No unsolicited medical advice, here, but it probably is reasonable to have an MRI. Unless you can get an open MRI it is a bit of a small hole and if you're claustrophobic you might hate it. In general the closed MRI give a bit better images (at least for what I use them for). A word of caution: you'll be asked to lie flat, though in some instances a wedge can be placed under your neck, so if that position causes pain, and you can't hold it for several minutes at a time, take some pain meds before. (I couldn't so I basically screamed until right before the scan and then held still).

PT is the best cure. Yoga would work, too, as the stretching involved is very similar to PT. But certainly try the PT before anything invasive. Best o' luck.


----------



## donmeredith74 (Dec 29, 2006)

I had my C6-C7 disk go wonky right around NYE with no explainable cause. Be really careful with your activities and symptoms. I went from some pain and soreness to loss of my tricep and numbness in my index and middle finger in 48 hours. I was in surgery within a week with full fusion as the treatment. Be really careful with chiro during the process... the damage is to nerves so if you have a bulging disk there's real risk of pinching things using methods that are otherwise safe. I'm in the middle of PT now and feel certain that I'll be back on the rigid bike and running relatively soon but recovery has been a bugger. I'm sure if I had gone to a specialist a day or two sooner my symptoms wouldn't be nearly as severe so be careful!

DM


----------



## 4slomo (Jul 4, 2006)

I had a slightly herniated C5/C6 disc diagnosed in the late 1980s, following a traffic accident whiplash. Following a second whiplash about 15 years later, my PT taught me an exercise to realign and unlock my back, taking pressure off the nerves causing pain in my neck and shoulder. Since then I've been able to control the pain, which now happens only when I haven't been riding enough and exercising my back muscles.


----------



## Plummit (Jan 14, 2004)

JohnGray said:


> I In general the closed MRI give a bit better images (at least for what I use them for). A word of caution: you'll be asked to lie flat, though in some instances a wedge can be placed under your neck, so if that position causes pain, and you can't hold it for several minutes at a time, take some pain meds before. (I couldn't so I basically screamed until right before the scan and then held still)..

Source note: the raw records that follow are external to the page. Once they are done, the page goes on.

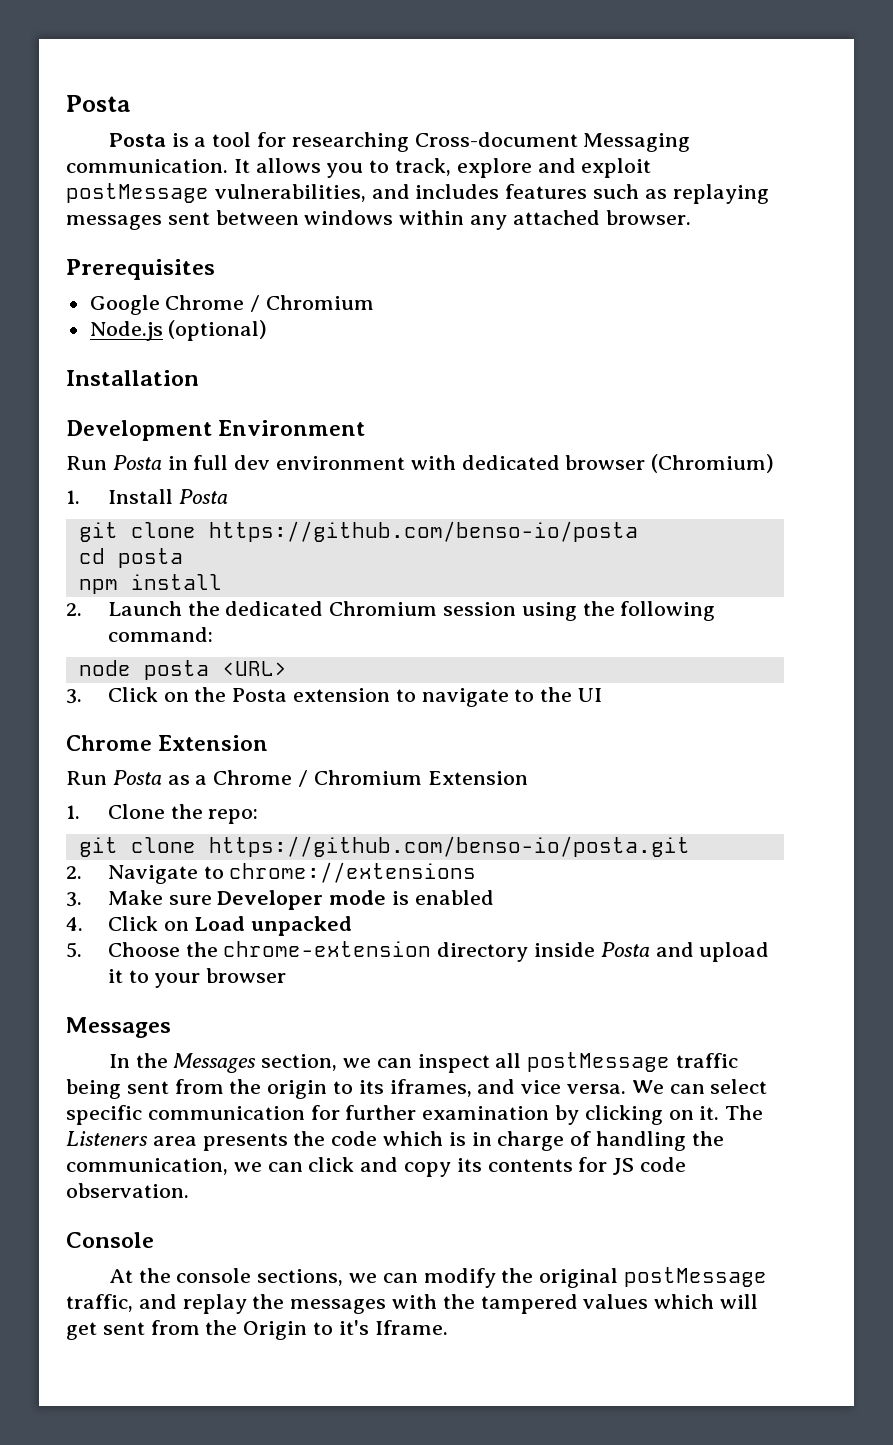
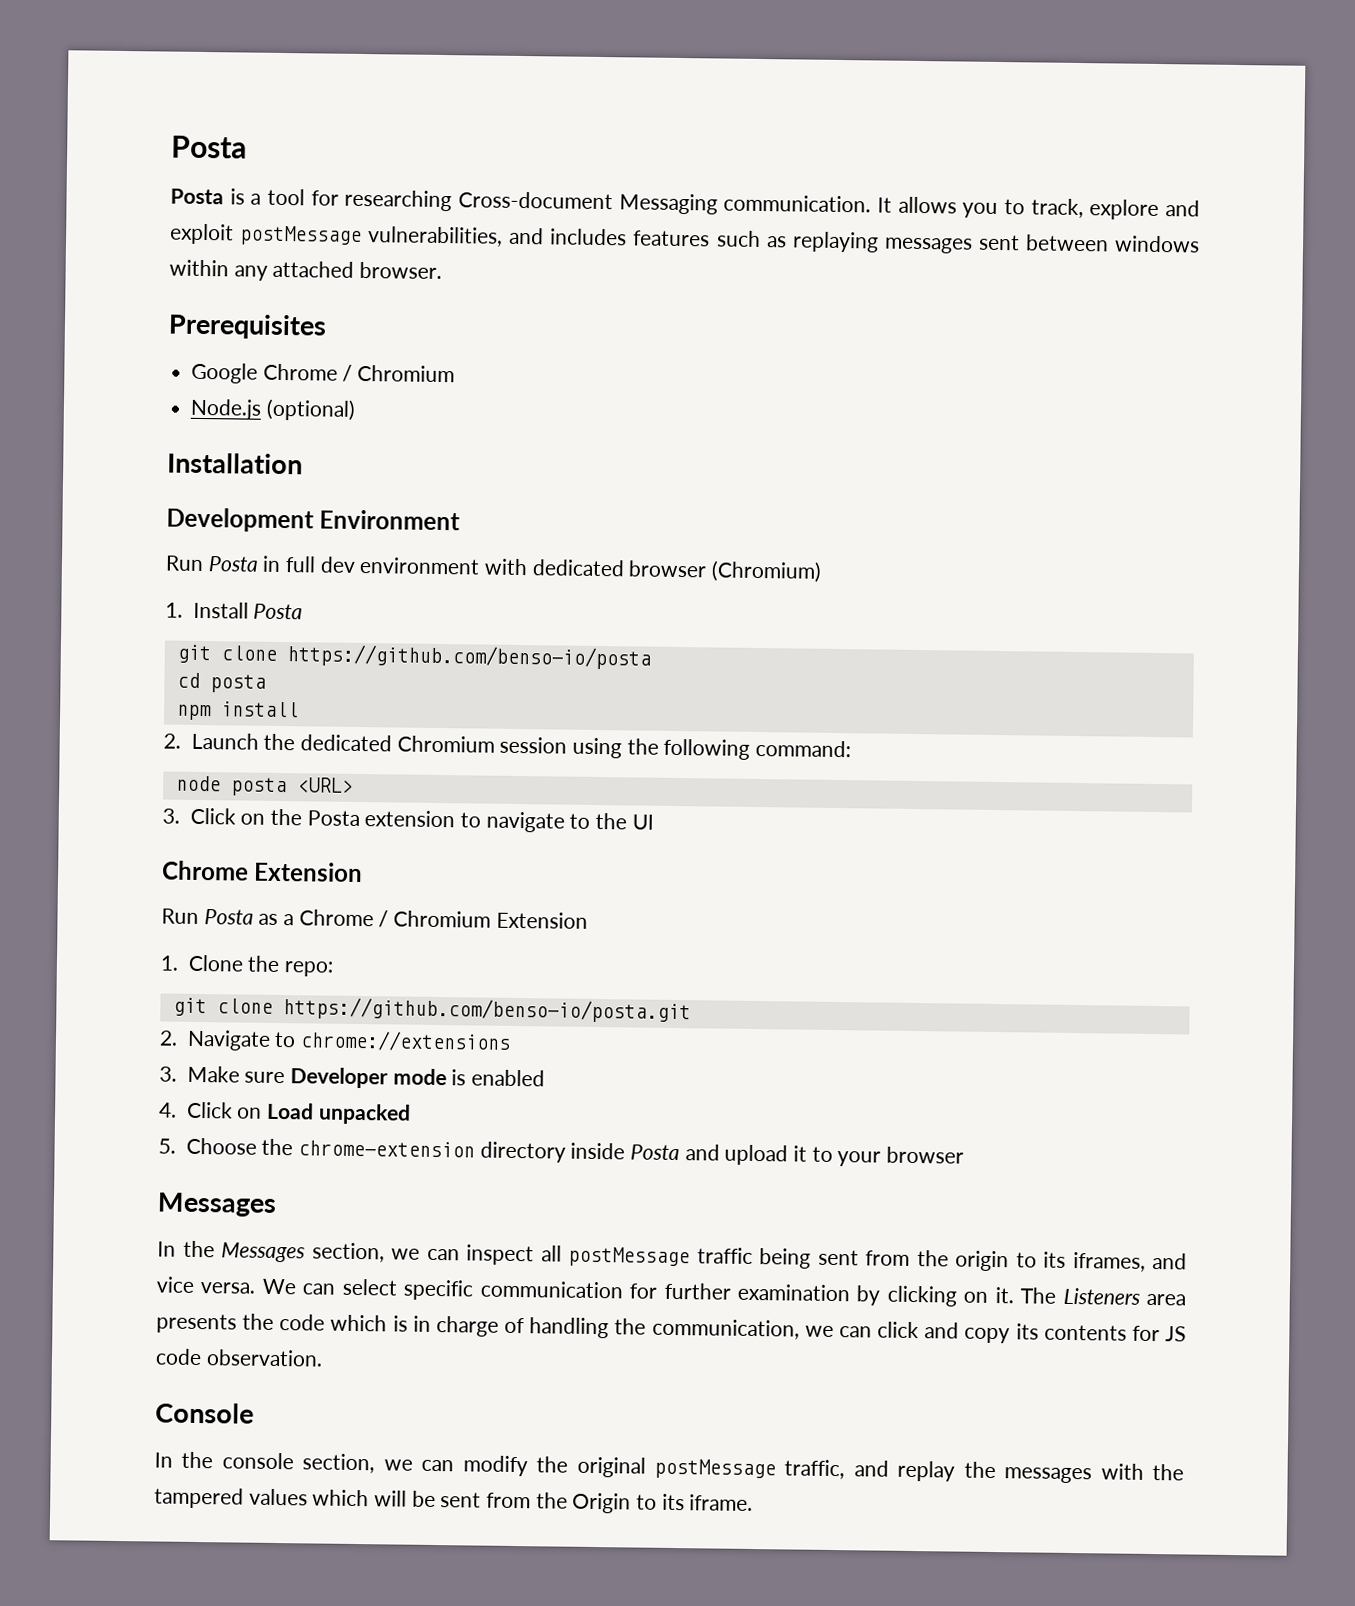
- At the console sections, we can modify the original postMessage traffic, and replay the messages with the tampered values which will get sent from the Origin to it's Iframe.
+ In the console section, we can modify the original postMessage traffic, and replay the messages with the tampered values which will be sent from the Origin to its iframe.

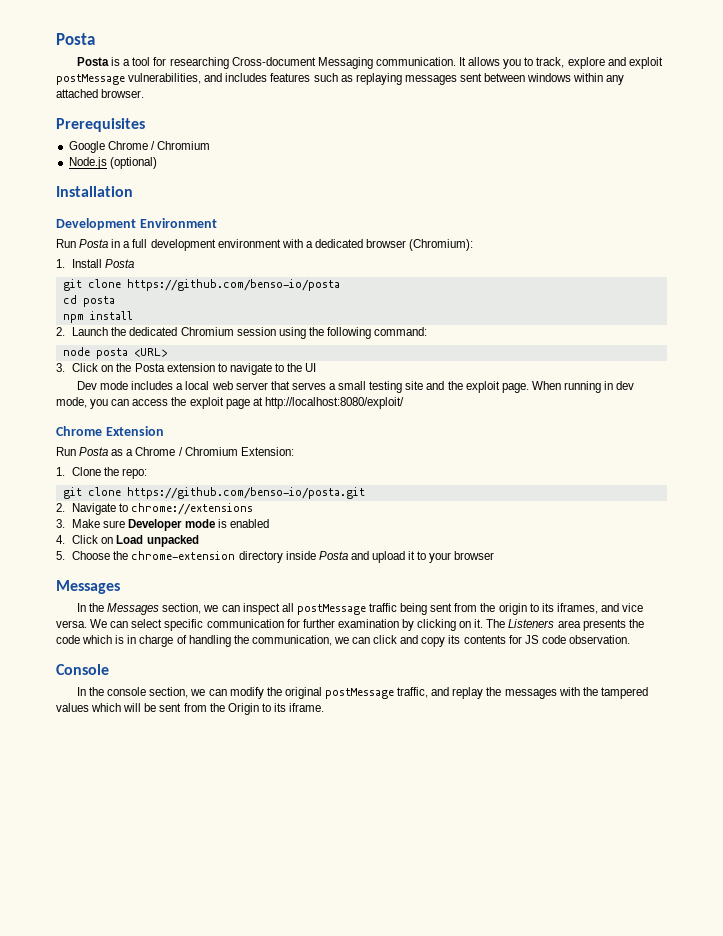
- Run Posta in full dev environment with dedicated browser (Chromium)
+ Run Posta in a full development environment with a dedicated browser (Chromium):
+ Dev mode includes a local web server that serves a small testing site and the exploit page. When running in dev mode, you can access the exploit page at http://localhost:8080/exploit/
- Run Posta as a Chrome / Chromium Extension
+ Run Posta as a Chrome / Chromium Extension:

Yup. That experience was gawd-awful.


----------



## Ken in KC (Jan 12, 2004)

*Okay...*



GreenBonty said:


> Thanks guys.
> I hope/believe I am a light case of this problem. What I get so far is I need to have an MRI before I do anything?. So far only my sholder was scanned as the Dr. did not suspect the neck. It was my sister in law who is a PT that suggested that and than I googled it an bingo.
> I did go to a chiropractor yestrday, and she was too aggresive IMO and caused me pain. Not going again before I know more.
> I did run today and felt great during, however now some moderate pain is back. Hoping for a good night sleep that I did not have in the last 10 days.
> Your experience is very helpfull and also the fact that you are back to full MTB riding.

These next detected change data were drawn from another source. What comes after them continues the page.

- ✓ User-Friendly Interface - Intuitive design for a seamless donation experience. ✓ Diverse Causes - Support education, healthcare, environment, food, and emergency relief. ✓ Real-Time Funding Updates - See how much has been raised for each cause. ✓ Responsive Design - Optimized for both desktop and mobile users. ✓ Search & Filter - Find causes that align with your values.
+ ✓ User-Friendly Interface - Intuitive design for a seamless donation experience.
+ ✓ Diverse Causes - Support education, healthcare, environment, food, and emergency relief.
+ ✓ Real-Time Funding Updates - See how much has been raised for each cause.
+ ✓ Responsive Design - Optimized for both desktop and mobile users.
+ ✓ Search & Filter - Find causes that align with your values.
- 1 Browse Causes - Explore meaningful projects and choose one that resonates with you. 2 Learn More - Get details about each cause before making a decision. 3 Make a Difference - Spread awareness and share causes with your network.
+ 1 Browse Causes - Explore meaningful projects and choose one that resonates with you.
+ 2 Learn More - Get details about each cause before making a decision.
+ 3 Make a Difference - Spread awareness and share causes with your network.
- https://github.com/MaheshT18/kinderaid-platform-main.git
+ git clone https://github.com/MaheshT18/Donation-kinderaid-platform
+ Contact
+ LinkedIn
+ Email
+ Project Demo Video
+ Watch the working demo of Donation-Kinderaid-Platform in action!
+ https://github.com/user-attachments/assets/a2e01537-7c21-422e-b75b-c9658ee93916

Go to a doctor and stop asking for treatment advice here. We can't answer your questions.

1. Should you get an MRI? Ummm, yes? You have no idea what's going on. You don't know if it's a bulge in the disc, an impingement on the nerve or a bone spur that's impacting the nerve.

2. If your chiro adjusted you without an MRI and X-Rays, you need to get a new doctor. That's negligent behavior.

3. Stop running and riding until you figure out what's wrong with you.

4. Like many others, I've gone through what you're going through. C4/C5 on my neck and L5/S1 (completely blown) on my lower back. Like many of us, you'll probably ride and run again. But you really need to get an MRI and X-Rays done.

5. Get advice from an ortho specializing in spines. Also get advice from a chiro that knows how to read X-Rays and MRI's. Ask your sister-in-law for her advice too. She's certainly helped people recover from what you're going through.


----------



## Roy Miller (Sep 19, 2007)

Good Advice from John Gray re: the actual MRI. Take the pain meds before. I was in serious pain as they wanted my kinked neck straightened out for the MRI. A very painful few minutes while they did the MRI. End result - Surgery to fuse C4-C5-C6. That was 9 years ago and I ride as though I was never injured. I ride about 125 days a year in the dirt and on the road. 2011 hilights include Mountain Biking at Bend and Road Biking the Whistler Gran Fondo.


----------



## electrik (Oct 22, 2009)

Yep... When recovering, after cleared of serious disc damage by the MRI, make sure your upper back and shoulders aren't all rounded forward on the bicycle. Removing the visor on your helmet may help. Make sure you're looking up with your eyes and not "looking" up with your neck.

Be prepared to give up riding for a few months, at least mountain biking.


----------



## cbrossman (Mar 23, 2004)

I had a bulging disc at C5-C6 about 5 years ago. Went through all the procedures, PT, steroid shots, that contraption that tries to pull your head off your body (some sort of traction device I suppose) and after 3 months, it just got worse. Pain, numbness, pain.
Riding was horribly painful, trying to keep my head up was difficult, and any kind of bike riding when you are staring at your front wheel is pretty dangerous.
Got the surgery from a local doc, one of top spine docs in the country. Woke up a few hours later with new Ti hardware and a dead guys bone in my neck, *and* feeling immediately better. 4 weeks later I was in spin classes, albeit with a foam neck brace.
Within 2 months, back on the road bike and not long after, back on the trails.
For me it was well worth it, though IMO, I had exhausted all other possibilities.


----------



## moofish (May 3, 2011)

Whatever you do take it very seriously. It was years before my ruptured discs were correctly diagnosed. This meant that what could have been fixed with physio could only be fixed with surgery. The surgery was not as successful as I would have liked.I now have 2 less discs and metal and bits of my hips in my neck for the fusion. Having said that I still have the use of my arm and I ride a lot now. After 11 years of pain killers I found that just putting up with the constant pain was less destructive than what the drugs were doing. Get an MRI and get treatment.


----------



## BokorSolo (Dec 20, 2009)

There are many schools of thought on the bulging disc. One of the guys I ride with/childhood friend is a newly graduated Chiropractor (lucky me, free adjustments as needed), always recommends against surgery when it comes to these types of things. Just a little advice I have gotten from him while shooting the breeze on the trail. Get examined thoroughly and exhaust all options before surgery. 

Last year I had my left Piriformis muscle hypertrophy and it was causing wicked lower back pain and the strain was beginning to deform my spine. After many PT sessions, deep tissue massage sessions (not relaxing, but extremely painful mind you) and regular visits to my new Chiropractor (once every two months or so) I have never felt better. I no longer need to go to PT, but I still do the exercises and stretches to decrease my chances of re-injuring myself.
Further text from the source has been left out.